120 Kan. 706 | Kan. | 1926

The opinion of the court was delivered by

Dawson, J.:

These were actions by two banks of Larned to have preferences declared in their favor against the assets of an insolvent bank in the same town.

On and for some time prior to September 14, 1922, the First National Bank of Larned-, plaintiff in case N'o. 26,619, and the First State Bank of Larned, plaintiff in case No. 26,620, and the Farmers State Bank of Larned; defendant herein, were engaged in the general business of banking in the city of Larned. It was the daily custom of these banks to have certain of their officials or employees meet and settle whatever claims might be due between them on account of checks drawn by depositors of any one of them and which had been honored and paid by either of the others. The balances due after thus clearing each other’s checks were settled by the debtor bank issuing a draft drawn on its correspondent bank in Kansas City in favor of the creditor bank as shown by that particular day’s business.

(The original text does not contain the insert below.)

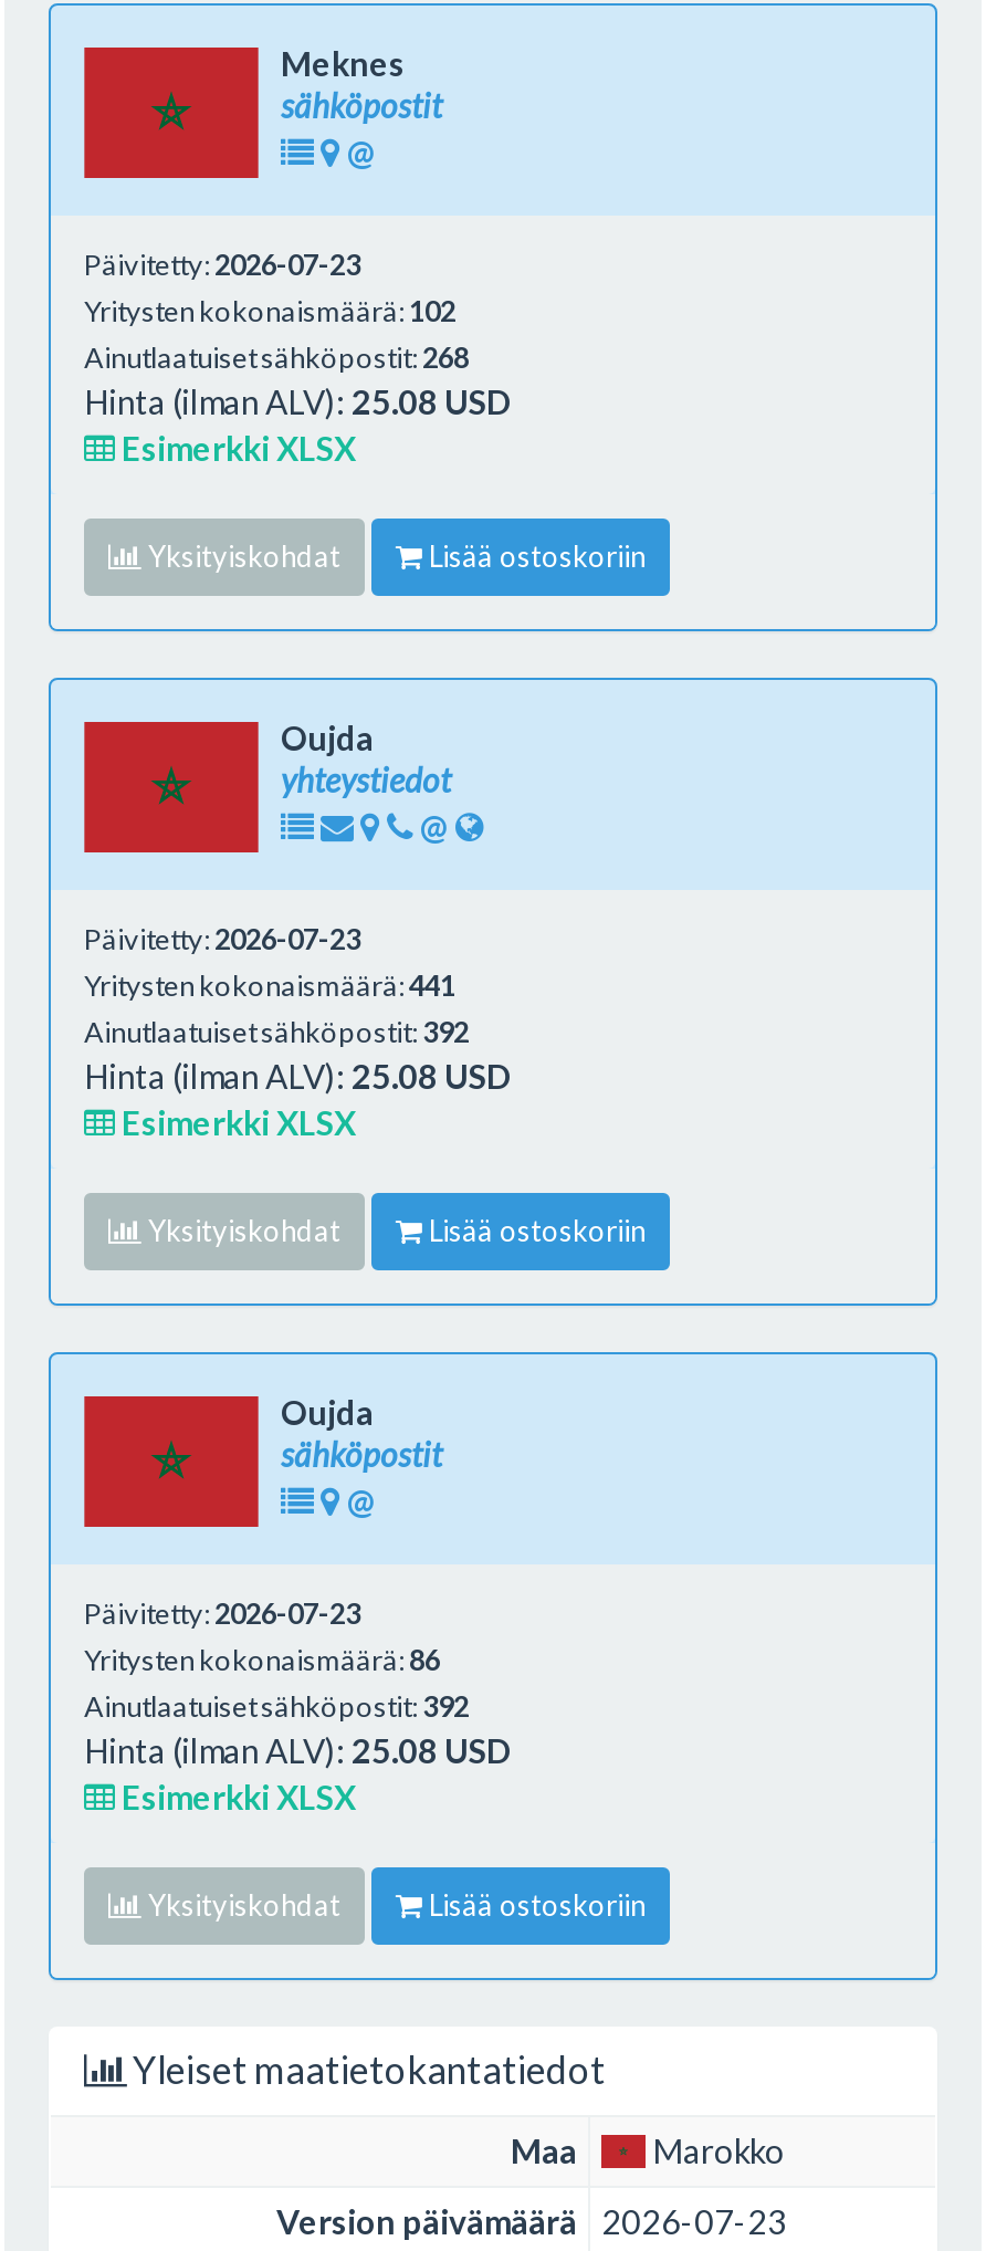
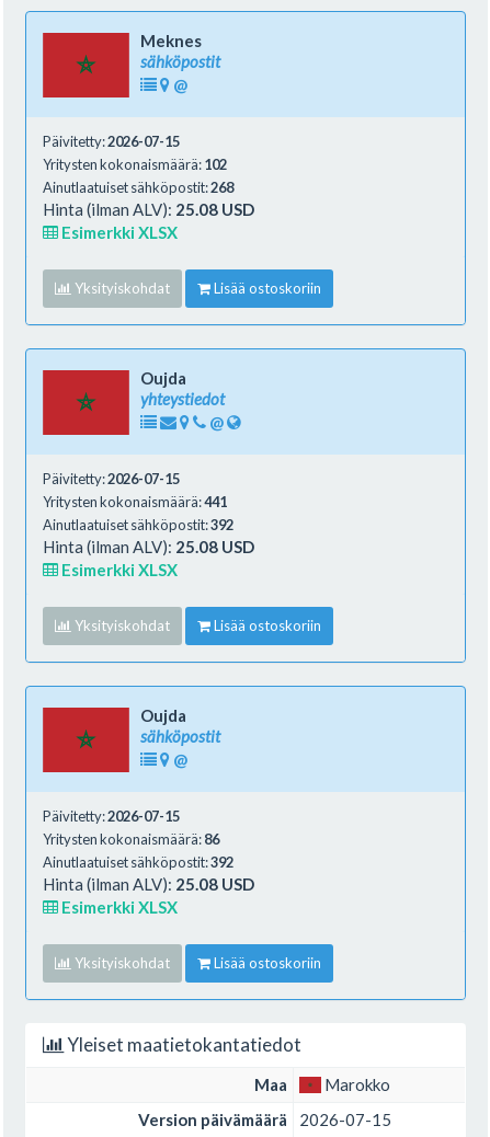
[84,245,360,281] Päivitetty: 2026-07-23 -> [43,132,180,150] Päivitetty: 2026-07-15
[84,920,360,955] Päivitetty: 2026-07-23 -> [43,469,180,487] Päivitetty: 2026-07-15
[84,1594,360,1630] Päivitetty: 2026-07-23 -> [43,807,180,824] Päivitetty: 2026-07-15
[276,2200,787,2240] Version päivämäärä 2026-07-23 -> [138,1109,391,1129] Version päivämäärä 2026-07-15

On the afternoon of September 13, 1922, pursuant to this daily method of settling accounts between these banks, their representatives met and had an accounting and clearance of commercial paper which they had honored and paid for each other during that day, and on a balance being struck it was found the Farmers State Bank was indebted to the First State Bank in the sum of ’$453.87, for which amount the debtor bank issued to the creditor bank its ■draft drawn on the Commerce Trust Company, metropolitan correspondent of the defendant bank at Kansas City, Mo.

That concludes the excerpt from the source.